--- Material supplied ---

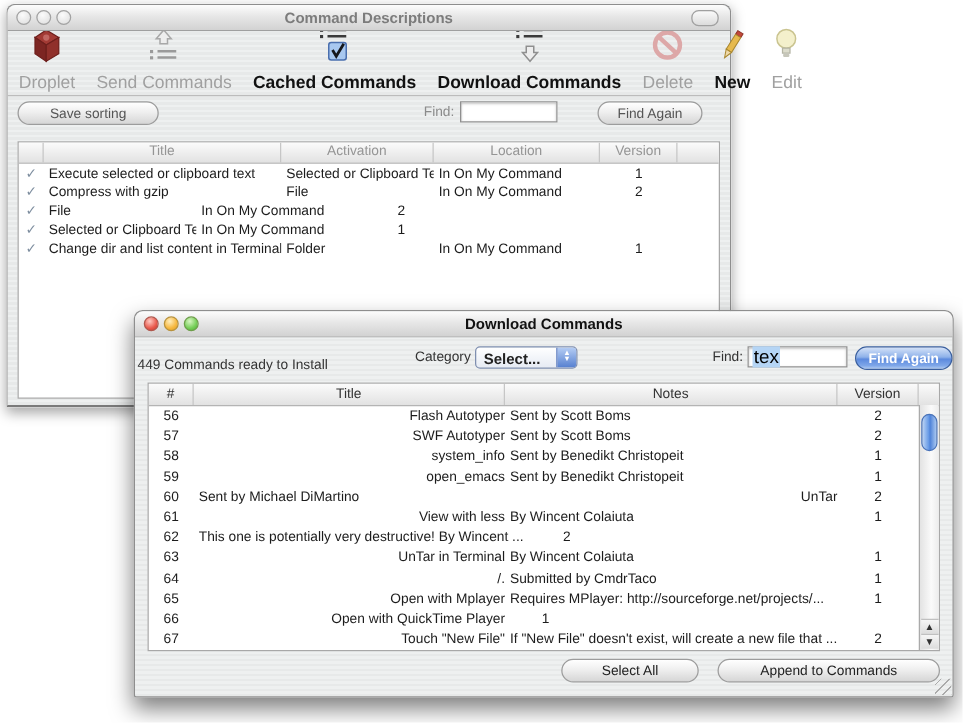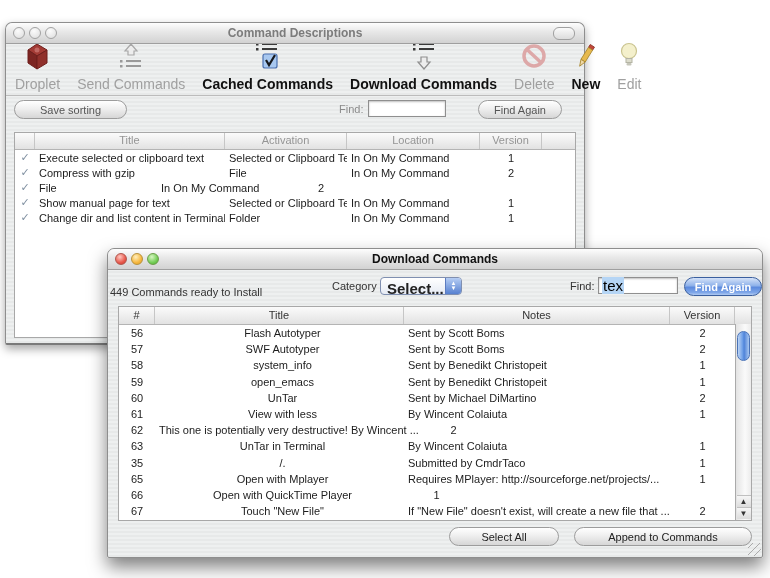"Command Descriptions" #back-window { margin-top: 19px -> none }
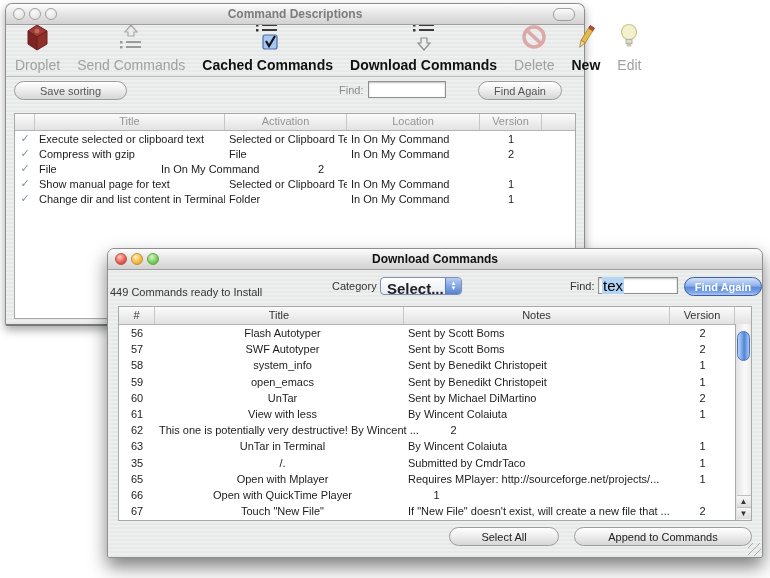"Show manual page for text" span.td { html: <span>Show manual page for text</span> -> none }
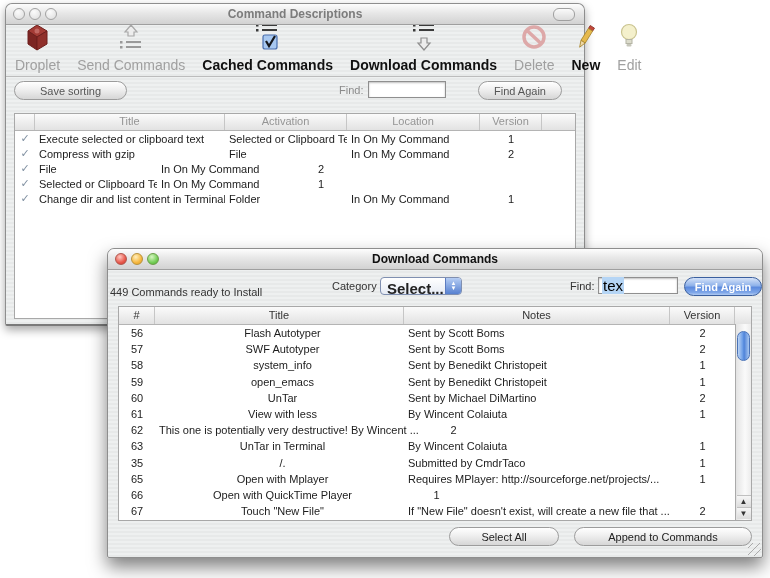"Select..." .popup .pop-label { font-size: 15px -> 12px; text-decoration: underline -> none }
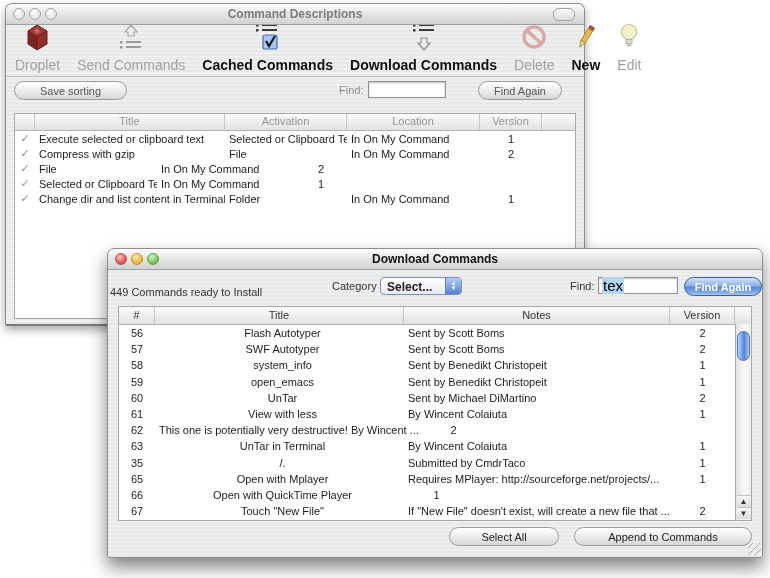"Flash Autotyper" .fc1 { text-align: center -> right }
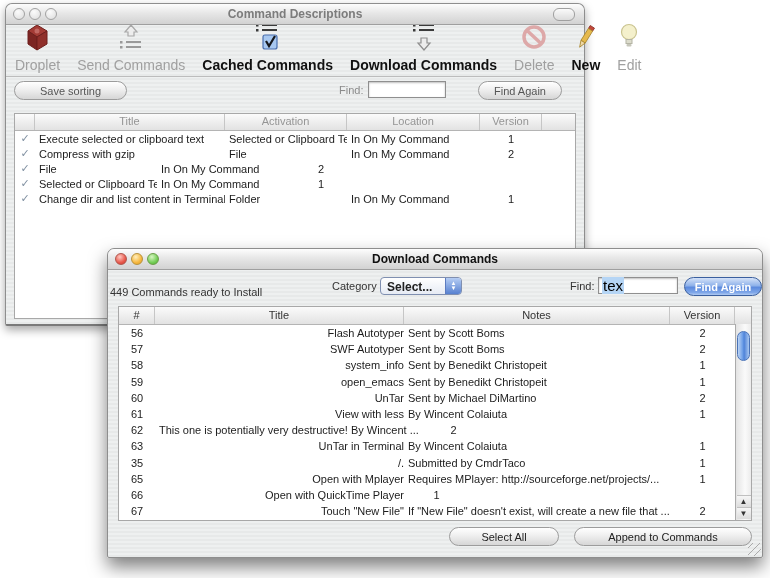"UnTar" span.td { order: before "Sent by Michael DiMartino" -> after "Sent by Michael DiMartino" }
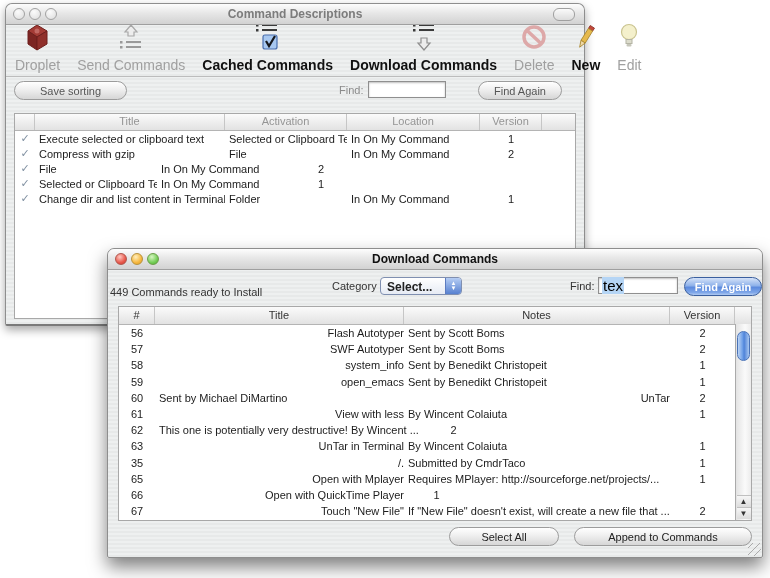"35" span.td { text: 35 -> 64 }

---
--- Material supplied ---

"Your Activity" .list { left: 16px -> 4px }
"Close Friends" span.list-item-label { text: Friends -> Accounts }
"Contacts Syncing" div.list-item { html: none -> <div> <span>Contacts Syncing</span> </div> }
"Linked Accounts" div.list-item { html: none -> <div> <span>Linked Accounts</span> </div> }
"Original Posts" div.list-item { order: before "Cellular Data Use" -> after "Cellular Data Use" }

---

* [Exercise aim] Beginning at the line that has "margin-top: 19px ->" and ending at the line that has "text: 35 ->", restate the listing above word for word, pictures left out.

* [Exercise answer]
"Command Descriptions" #back-window { margin-top: 19px -> none }
"Show manual page for text" span.td { html: <span>Show manual page for text</span> -> none }
"Select..." .popup .pop-label { font-size: 15px -> 12px; text-decoration: underline -> none }
"Flash Autotyper" .fc1 { text-align: center -> right }
"UnTar" span.td { order: before "Sent by Michael DiMartino" -> after "Sent by Michael DiMartino" }
"35" span.td { text: 35 -> 64 }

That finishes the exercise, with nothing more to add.